Unless otherwise defined, all terms, including technical and scientific terms, used herein have the same meaning as commonly understood by one of ordinary skill in the art to which this disclosure pertains and based on an understanding of the disclosure of the present application. Terms, such as those defined in commonly used dictionaries, are to be interpreted as having a meaning that is consistent with their meaning in the context of the relevant art and the disclosure of the present application and are not to be interpreted in an idealized or overly formal sense unless expressly so defined herein. The use of the term “may” herein with respect to an example or embodiment, e.g., as to what an example or embodiment may include or implement, means that at least one example or embodiment exists where such a feature is included or implemented, while all examples are not limited thereto.

FIGS. 1 to 3 illustrate examples of various learning methods, according to one or more embodiments. Referring to FIG. 1, an entire dataset 120 may be used for training a neural network model 110 over multiple epochs. The entire dataset 120 may include multiple training samples. The learning method shown in FIG. 1 may be referred to as offline standard learning, where training is performed on the neural network model 110 to updates its parameters (e.g., weights) while the neural network model 110 is not in use for performing inferences on non-training data. The neural network model 110 may include multiple layers, including an input layer and an output layer. The input layer may include input nodes that receive input data. The neural network model 110 may also include hidden layers of nodes between the input and output layers. The neural network model 110 may have a network architecture in that each layer's nodes have connections a next layer's nodes (except the output layer). The neural network model 110 may have parameters such as weight, biases, etc. The connections may have the respective weights and the nodes may have the respective biases, for example. The output layer outputs the result of an inference performed by the preceding layers. Details for how a neural network model performs an inference based on an input and the parameters of the neural network model are available elsewhere. In short, the neural network model 110 may be any type of model/architecture that is suitable to have the techniques described herein applied thereto.

Referring to FIG. 2, a task sequence 220 may be used for training a neural network model 210 over multiple epochs (an epoch being a complete pass through a training set). FIG. 2 shows three tasks, as an example. The tasks may be specific to respective learning goals. Each task in the task sequence 220 may include training samples for its corresponding determined learning goal. The learning method shown in FIG. 2 may be referred to as offline continual learning. To summarize, the offline training shown in FIG. 2 involves training for each task (goal-specific training dataset), one after the other, and the training of each task is performed for multiple epochs.

Referring to FIG. 3, online stream samples 320 may be used for training a neural network model 310. Each sample of the online stream samples 320 may be used as a training sample. The learning method shown in FIG. 3 may be referred to as online continual learning.

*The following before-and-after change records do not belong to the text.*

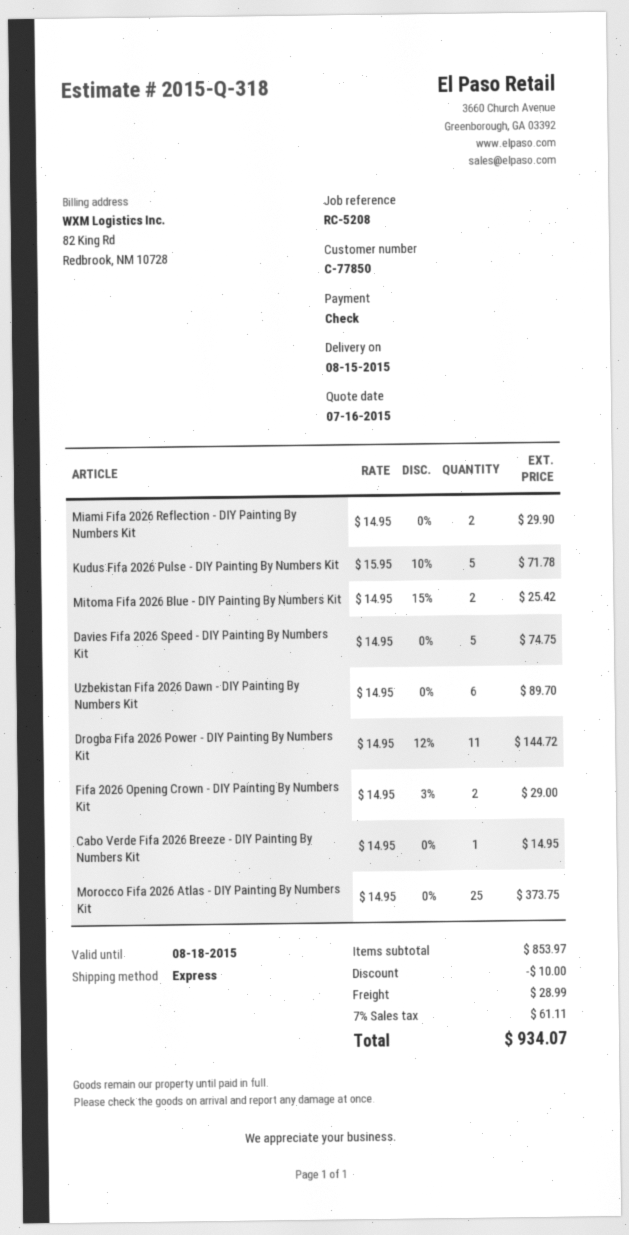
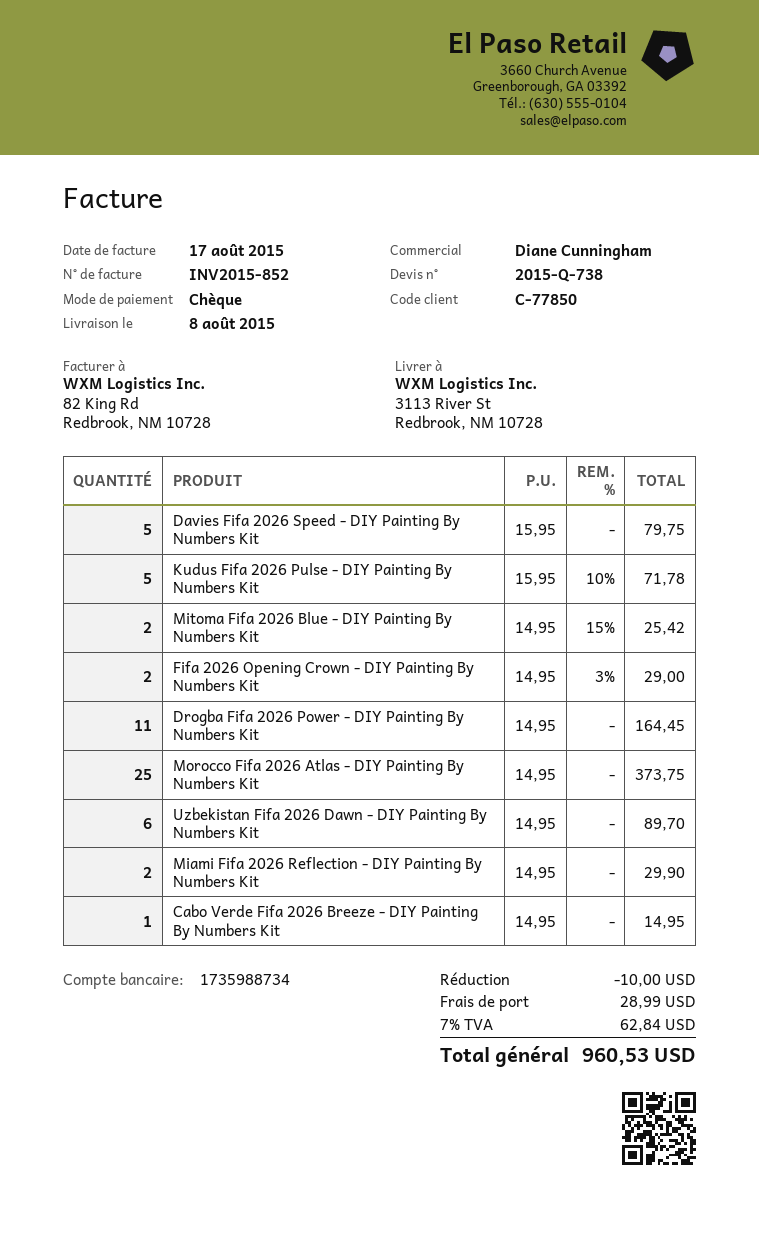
quote number: 2015-Q-318 -> 2015-Q-738
delivery date: 2015-08-15 -> 2015-08-08
Davies Fifa 2026 Speed - DIY Painting By Numbers Kit: 5 x 14.95 = 74.75 -> 5 x 15.95 = 79.75
Drogba Fifa 2026 Power - DIY Painting By Numbers Kit: 11 x 14.95 - 12% = 144.72 -> 11 x 14.95 = 164.45
tax: 7% = 61.11 -> 7% = 62.84
total: 934.07 -> 960.53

With offline learning techniques, for example, offline standard learning and offline continual learning, each training sample may be used multiple times over multiple respective epochs. In offline continual learning, unlike offline standard learning, the training samples may be classified by task and form a task sequence (a sequence of samples of respective tasks). For example, each task may have a class configuration (e.g., a classification) that may increase learning efficiency. With online learning, each training sample may be used a limited number of times (e.g., once). Online learning may use less storage space than offline learning.

FIG. 4 illustrates an example of an online continual learning method using a replay buffer, according to one or more embodiments. Referring to FIG. 4, online stream samples 440 may be used for training a neural network model 410. The neural network model 410 may be a neural network.

The neural network may be a deep neural network (DNN) that includes multiple layers. The DNN may include at least one of a fully connected network (FCN), a convolutional neural network (CNN), and/or a recurrent neural network (RNN). For example, at least a portion of the layers included in the neural network may correspond to a CNN, and the other portion of the layers may correspond to an FCN. The CNN layers may be referred to as convolutional layers, and the FCN layers may be referred to as fully connected layers.

The neural network may be trained based on deep learning and map input data and output data in a nonlinear relationship to each other to perform inference for the purpose of training. Deep learning is a machine learning technique for solving an issue such as image or speech recognition of a big dataset. Deep learning may be construed as a process of solving an optimization problem, which may be a problem of finding a point at which energy is minimized while training the neural network using prepared training data. Through supervised or unsupervised learning of deep learning, a weight (or other parameter) corresponding to a model or structure of the neural network may be obtained, and the input data and the output data may be mapped to each other through the weight. When the width and depth of the neural network are sufficiently great, the neural network may have a capacity sufficient to implement a determined function. When the neural network is trained with a sufficiently large quantity of training data through an appropriate training process, an optimal inference performance may be achieved.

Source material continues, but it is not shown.